With the tumultuous events in Hollywood with the #MeToo movement, it’s hard not to look back on iconic movies from previous decades with a harsher lens. Actress Molly Ringwald who starred in many of the 80s most memorable titles did just that.

In a piece published in the New Yorker early in April, Molly Ringwald reflects her time acting in many of the late John Hughes’ films, such as “Pretty in Pink,” “The Breakfast Club” and “Sixteen Candles.” This piece comes as Ringwald rewatches “The Breakfast Club” with her 10 year old daughter with a more maternal and modern gaze.

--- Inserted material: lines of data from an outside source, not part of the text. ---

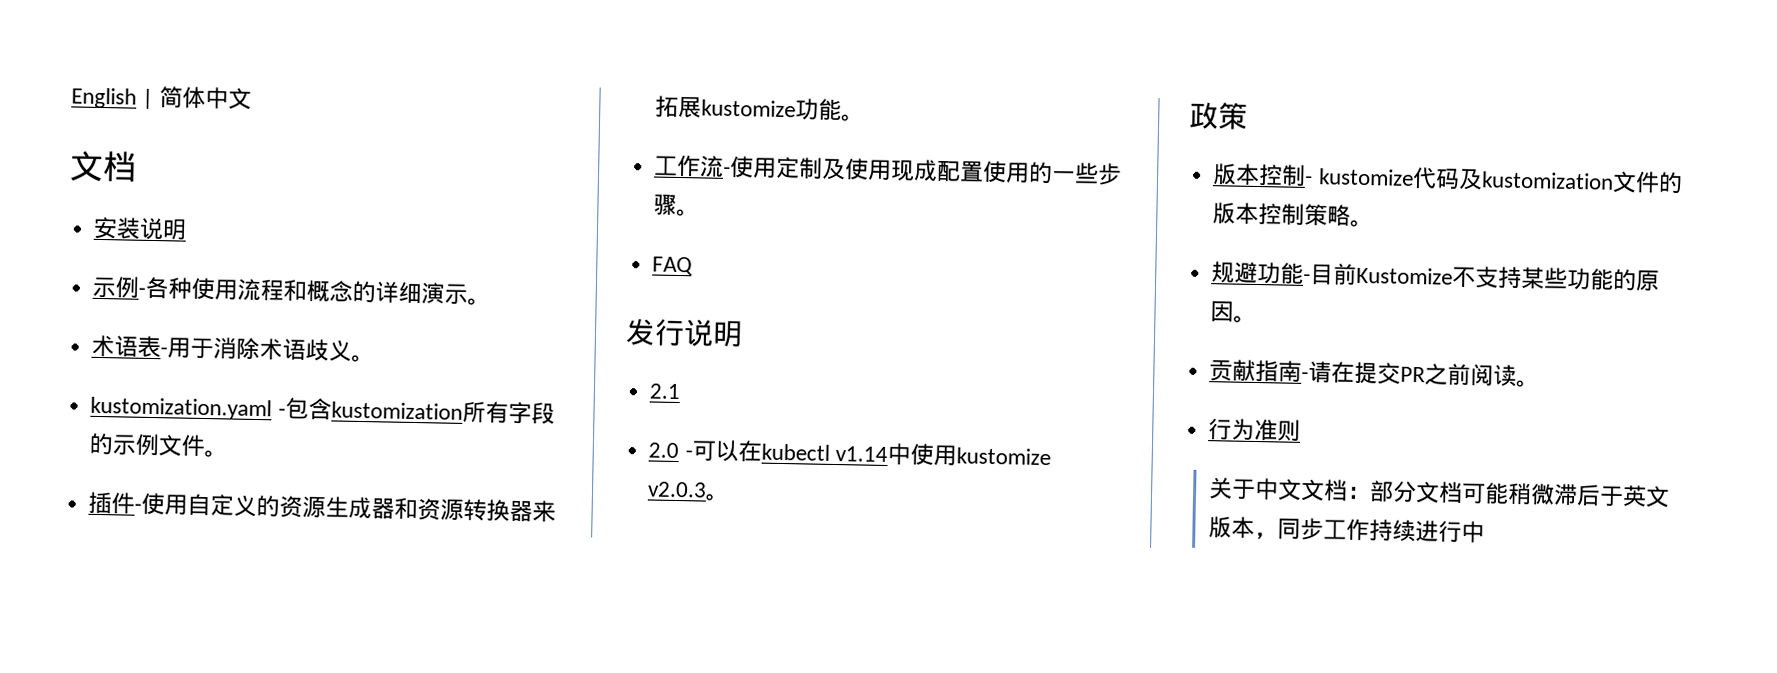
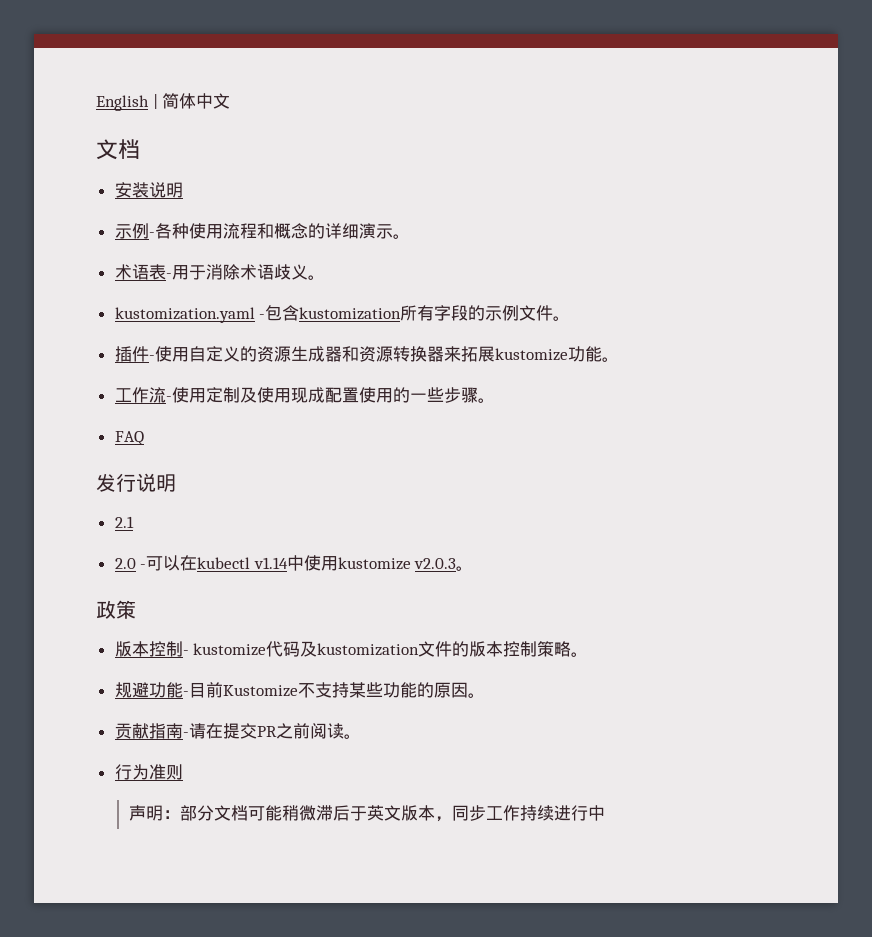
- 关于中文文档：部分文档可能稍微滞后于英文版本，同步工作持续进行中
+ 声明：部分文档可能稍微滞后于英文版本，同步工作持续进行中

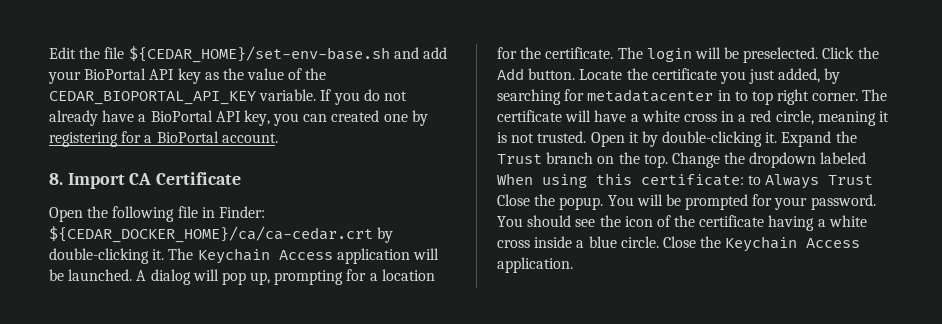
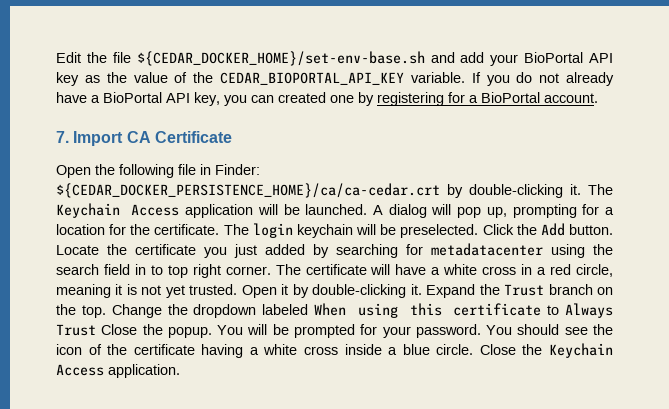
- Edit the file ${CEDAR_HOME}/set-env-base.sh and add your BioPortal API key as the value of the CEDAR_BIOPORTAL_API_KEY variable.
+ Edit the file ${CEDAR_DOCKER_HOME}/set-env-base.sh and add your BioPortal API key as the value of the CEDAR_BIOPORTAL_API_KEY variable.
- 8. Import CA Certificate
+ 7. Import CA Certificate
- Open the following file in Finder: ${CEDAR_DOCKER_HOME}/ca/ca-cedar.crt by double-clicking it.
+ Open the following file in Finder: ${CEDAR_DOCKER_PERSISTENCE_HOME}/ca/ca-cedar.crt by double-clicking it.
- The login will be preselected.
+ The login keychain will be preselected.
- Locate the certificate you just added, by searching for metadatacenter in to top right corner.
+ Locate the certificate you just added by searching for metadatacenter using the search field in to top right corner.
- The certificate will have a white cross in a red circle, meaning it is not trusted.
+ The certificate will have a white cross in a red circle, meaning it is not yet trusted.
- Change the dropdown labeled When using this certificate: to Always Trust Close the popup.
+ Change the dropdown labeled When using this certificate to Always Trust Close the popup.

She particularly notes that the scene where Bender ends up underneath a table in detention where he offscreen touches Ringwald’s character Claire inappropriately. While she found this scene uncomfortable to watch, especially with her young daughter, Ringwald acknowledges that she is only now realizing the character Bender’s repeated sexual harassment throughout the film, but yet the two characters still come together and kiss at the end of the film.

Ringwald continues to explain many instances of John Hughes’ other writing that has been misogynistic and stereotypical, in its kindest definition. Yet, while riddled with grotesque stereotypes and sexual harassment, Hughes managed to make films that still resonate with viewers to this day. I know I like his films so much thanks to my mom who aspired to be Molly Ringwald in high school and thus showed me all of the best films as soon as I was old enough. I found comfort, like so many others, in the characters as they navigate the social workings of high school and relationships.

This reflection upon older films, especially when the director is now deceased, seems almost futile, but it stands to measure the changing attitudes of Hollywood and society towards the issues of the #MeToo movement. The ability to separate art from the artists can become increasingly challenging when themes of harassment encroach upon the art itself. Like Ringwald, I agree that Hughes’ films have and should continue to be shown and taught to high school students for years to come, but that the conversations around them should change with the times.